What you should do — Transcribe every entry below word for word, but skip the pictures.

Web page edit records
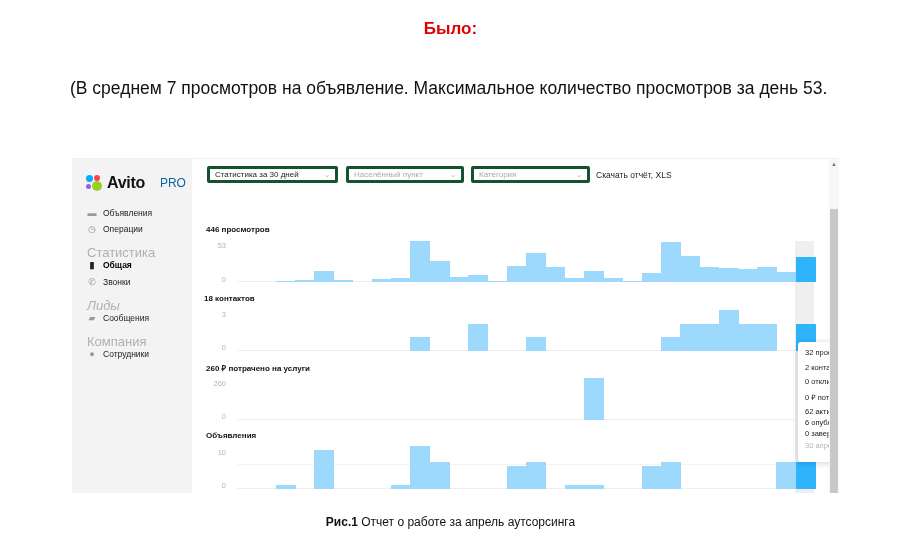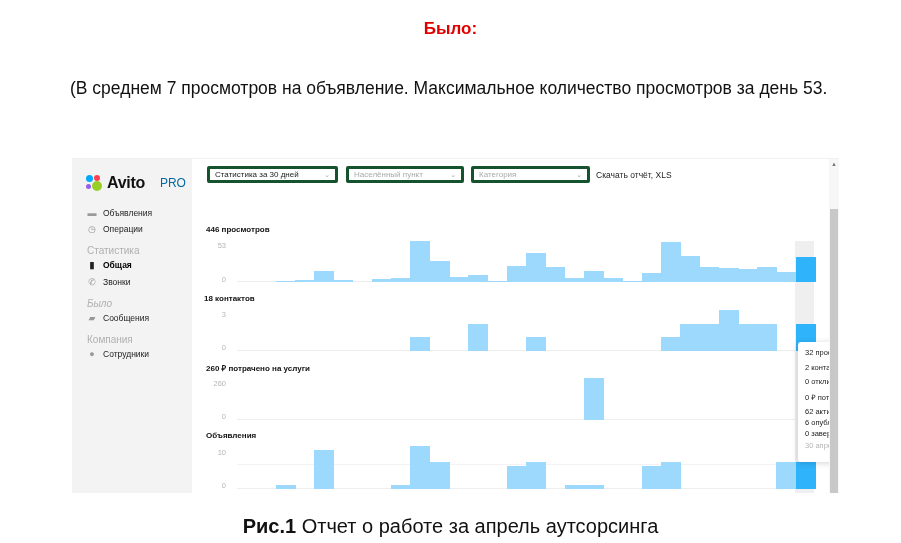--- a/index.html
+++ b/index.html
@@ -26,7 +26,7 @@
   .nav-item .ic { width: 10px; height: 10px; margin-right: 6px; display: inline-flex; align-items: center; justify-content: center; color: #999; font-size: 9px; }
   .nav-item.active { font-weight: bold; color: #000; }
   .nav-item.active .ic { color: #222; }
-  .nav-section { position: absolute; left: 15px; font-size: 10px; color: #b0b0b0; }
+  .nav-section { position: absolute; left: 15px; font-size: 13px; color: #b0b0b0; }
 
   .main { position: absolute; left: 120px; top: 0; width: 637px; height: 335px; }
   .select { position: absolute; top: 7px; height: 17px; border: 3px solid #14532d; border-radius: 2px; background: #fff;

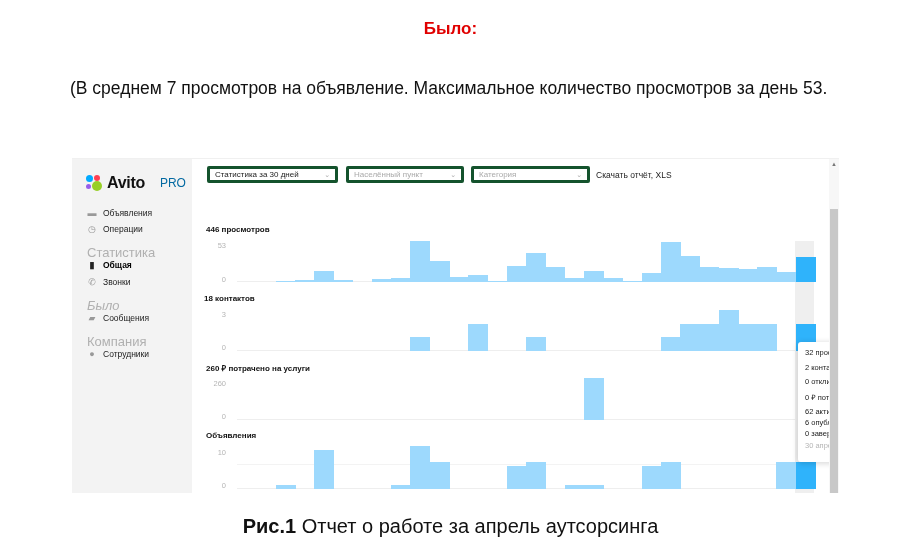--- a/index.html
+++ b/index.html
@@ -98,7 +98,7 @@
       <span>Звонки</span>
     </div>
 
-    <div class="nav-section" style="top:139px;font-style:italic">Было</div>
+    <div class="nav-section" style="top:139px;font-style:italic">Лиды</div>
     <div class="nav-item" style="top:154px">
       <span class="ic">▰</span>
       <span>Сообщения</span>

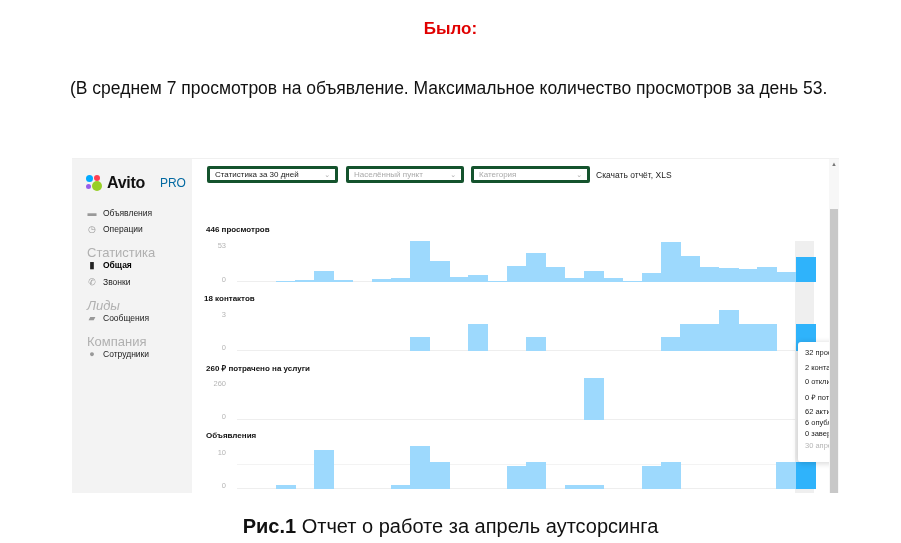--- a/index.html
+++ b/index.html
@@ -10,7 +10,7 @@
     color: #e00000; font-weight: bold; font-size: 17px; font-family: "Liberation Sans", sans-serif; }
   .doc-para { position: absolute; left: 70px; top: 70px; width: 780px; font-size: 17.5px; line-height: 37px;
     color: #111; font-family: "Liberation Sans", sans-serif; }
-  .doc-caption { position: absolute; top: 515px; left: 0; width: 901px; text-align: center; font-size: 20px; color: #111; }
+  .doc-caption { position: absolute; top: 515px; left: 0; width: 901px; text-align: center; font-size: 12px; color: #111; }
   .doc-caption b { font-weight: bold; }
 
   .shot { position: absolute; left: 72px; top: 158px; width: 767px; height: 335px; background: #fff; overflow: hidden;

Answer to this task —
--- a/index.html
+++ b/index.html
@@ -26,7 +26,7 @@
   .nav-item .ic { width: 10px; height: 10px; margin-right: 6px; display: inline-flex; align-items: center; justify-content: center; color: #999; font-size: 9px; }
   .nav-item.active { font-weight: bold; color: #000; }
   .nav-item.active .ic { color: #222; }
-  .nav-section { position: absolute; left: 15px; font-size: 10px; color: #b0b0b0; }
+  .nav-section { position: absolute; left: 15px; font-size: 13px; color: #b0b0b0; }
 
   .main { position: absolute; left: 120px; top: 0; width: 637px; height: 335px; }
   .select { position: absolute; top: 7px; height: 17px; border: 3px solid #14532d; border-radius: 2px; background: #fff;

--- a/index.html
+++ b/index.html
@@ -98,7 +98,7 @@
       <span>Звонки</span>
     </div>
 
-    <div class="nav-section" style="top:139px;font-style:italic">Было</div>
+    <div class="nav-section" style="top:139px;font-style:italic">Лиды</div>
     <div class="nav-item" style="top:154px">
       <span class="ic">▰</span>
       <span>Сообщения</span>

--- a/index.html
+++ b/index.html
@@ -10,7 +10,7 @@
     color: #e00000; font-weight: bold; font-size: 17px; font-family: "Liberation Sans", sans-serif; }
   .doc-para { position: absolute; left: 70px; top: 70px; width: 780px; font-size: 17.5px; line-height: 37px;
     color: #111; font-family: "Liberation Sans", sans-serif; }
-  .doc-caption { position: absolute; top: 515px; left: 0; width: 901px; text-align: center; font-size: 20px; color: #111; }
+  .doc-caption { position: absolute; top: 515px; left: 0; width: 901px; text-align: center; font-size: 12px; color: #111; }
   .doc-caption b { font-weight: bold; }
 
   .shot { position: absolute; left: 72px; top: 158px; width: 767px; height: 335px; background: #fff; overflow: hidden;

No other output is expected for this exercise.